Probably all law professors, even textualists, have experienced frustrations with overly rigid applications of supposed rules about language. For example, they’ve encountered editors who require that all contractions be spelled out or replace every instance of the word “like” with “such as” regardless of whether the substitution makes sense in context. Editing like that serves formalistic assumptions about the readability and professionalism of text and usually rests on various “myths” or outdated conceptions about language. Similarly, many professors, even formalists, have encountered and been frustrated by institutional “metrics” that reduce rich, substantive endeavors (like education) to rigid and formalistic abstractions (“learning outcomes” or test scores).
In a critique at least broadly sensitive to the same kinds of frustrations, Yonathan Arbel’s recent draft article, The Readability of Contracts: Big Data Analysis, studies the Plain Language Movement, which has influenced language in such documents as consumer contracts and medical disclosures. Professor Arbel’s legal focus in the draft is on consumer contracts, and his point is not, of course, that language in consumer contracts should be unreadable. Instead, it is a sharp critique—backed both with analytical insight and with significant data—against formalized metrics of notions like readability.
A significant portion of the article critiques such metrics, like the famous Flesch-Kincaid scores that depend on such simple features of language as syllables per word and words per sentence. In a world with large language models, those simple metrics appear almost quaint; they are not unlike early attempts at the computational processing of natural language that mostly went nowhere until machine-learning systems, backed with massive amounts of data, replaced them. Arbel’s critique is deeper, though; he takes aim at the “conceit” that “formal aspects of the text are reliable indicators of its ‘readability’” (P. 8), noting that readability scores aren’t even internally consistent and that they rest on arbitrary decisions. More directly relevant to scholars of contract law, he uses earlier studies to highlight a conceptual distinction between superficial perceptions of whether text is “understandable” and deeper measures of comprehension, like “behavioral responses to contract breach.” (P. 12.) In other words, while it ought to be clear that whether a form contract is readable probably has little to do with the prevalence of polysyllabic words in its text, metrics in the first place may be problematic because they miss the point, may be manipulated, and target the average reader rather than individuals who may need more protection.

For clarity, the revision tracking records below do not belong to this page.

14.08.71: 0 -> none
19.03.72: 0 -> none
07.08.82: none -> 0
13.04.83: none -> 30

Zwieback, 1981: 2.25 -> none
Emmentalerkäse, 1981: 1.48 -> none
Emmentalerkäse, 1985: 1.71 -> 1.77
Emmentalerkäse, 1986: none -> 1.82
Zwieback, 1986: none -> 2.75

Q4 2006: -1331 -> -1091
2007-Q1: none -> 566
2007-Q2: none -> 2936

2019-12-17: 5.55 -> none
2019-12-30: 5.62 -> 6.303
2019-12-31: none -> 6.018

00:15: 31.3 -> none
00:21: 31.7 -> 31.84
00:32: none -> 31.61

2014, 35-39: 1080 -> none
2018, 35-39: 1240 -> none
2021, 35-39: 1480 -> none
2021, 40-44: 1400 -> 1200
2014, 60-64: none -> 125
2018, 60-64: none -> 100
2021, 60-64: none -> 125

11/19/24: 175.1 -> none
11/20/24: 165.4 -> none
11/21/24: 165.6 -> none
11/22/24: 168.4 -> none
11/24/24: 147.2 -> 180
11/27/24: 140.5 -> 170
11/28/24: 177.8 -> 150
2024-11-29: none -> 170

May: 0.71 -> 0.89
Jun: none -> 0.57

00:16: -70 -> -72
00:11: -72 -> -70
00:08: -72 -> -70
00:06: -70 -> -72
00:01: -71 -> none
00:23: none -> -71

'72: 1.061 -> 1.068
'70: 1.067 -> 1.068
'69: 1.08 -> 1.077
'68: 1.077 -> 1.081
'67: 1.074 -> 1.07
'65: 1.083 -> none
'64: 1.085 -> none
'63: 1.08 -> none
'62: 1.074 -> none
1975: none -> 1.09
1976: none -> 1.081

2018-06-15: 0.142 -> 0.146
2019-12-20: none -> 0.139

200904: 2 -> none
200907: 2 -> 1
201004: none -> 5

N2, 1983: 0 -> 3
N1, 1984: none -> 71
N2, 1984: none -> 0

Indeed, while Arbel hearteningly highlights some evidence that “average” Americans are more literate than people give them credit for, he is sensitive throughout the article to the notion that practical comprehension is “heterogeneous.” (P. 16.) Consumers, for example, grow up speaking different languages and are neurodiverse. Some are more vulnerable than others to deceptive practices that the law properly aims to restrict.
Having laid this groundwork, Arbel’s empirical study (of millions of consumer contracts and other documents) finds that consumer contracts aren’t—using formal metrics—harder to read than other common sources of text that people encounter (news websites, Wikipedia, and so on). In view of this conclusion, Arbel suggests that reforms that address problems in consumer contracting “may need to be more ambitious than mere copyediting of contractual text.” (P. 37.)
Apart from its specific strengths, Arbel’s draft is perhaps a helpful general reminder that—and these are my words rather than his—legal commentators may be paying far too much attention to language in the first place and not enough attention to substantive features of the situations that law aims to regulate. Like most other social activities, the law is not language. That is, it is not coextensive with the language that represents its decisions, which are only imperfectly captured by words. Obsession with language and its form has clouded many fields, including contract law, and diverted effort from potentially more important reforms.
Arbel’s point in the current draft is not to lay out those reforms in detail. But just like the general suggestion I’ve just made, the draft makes a specific suggestion to shift focus away from form and text in the context of consumer contracts (including most notions of “readability,” particularly formalized ones) and instead toward substance, individual differences among consumers (specifically with more attention to “vulnerable individuals”), and better understandings of the potential market failures associated with consumer contracts. It’s worth quoting Arbel in full on this general point:
For instance, the resources devoted to simplifying contract language could have been directed towards addressing more fundamental issues in consumer markets, such as improving market competition to give consumers more meaningful choices; addressing information asymmetries through targeted disclosure requirements; strengthening enforcement mechanisms against unfair or deceptive practices; or removing regulatory barriers to entry to markets. (P. 42.)
That language is plain enough.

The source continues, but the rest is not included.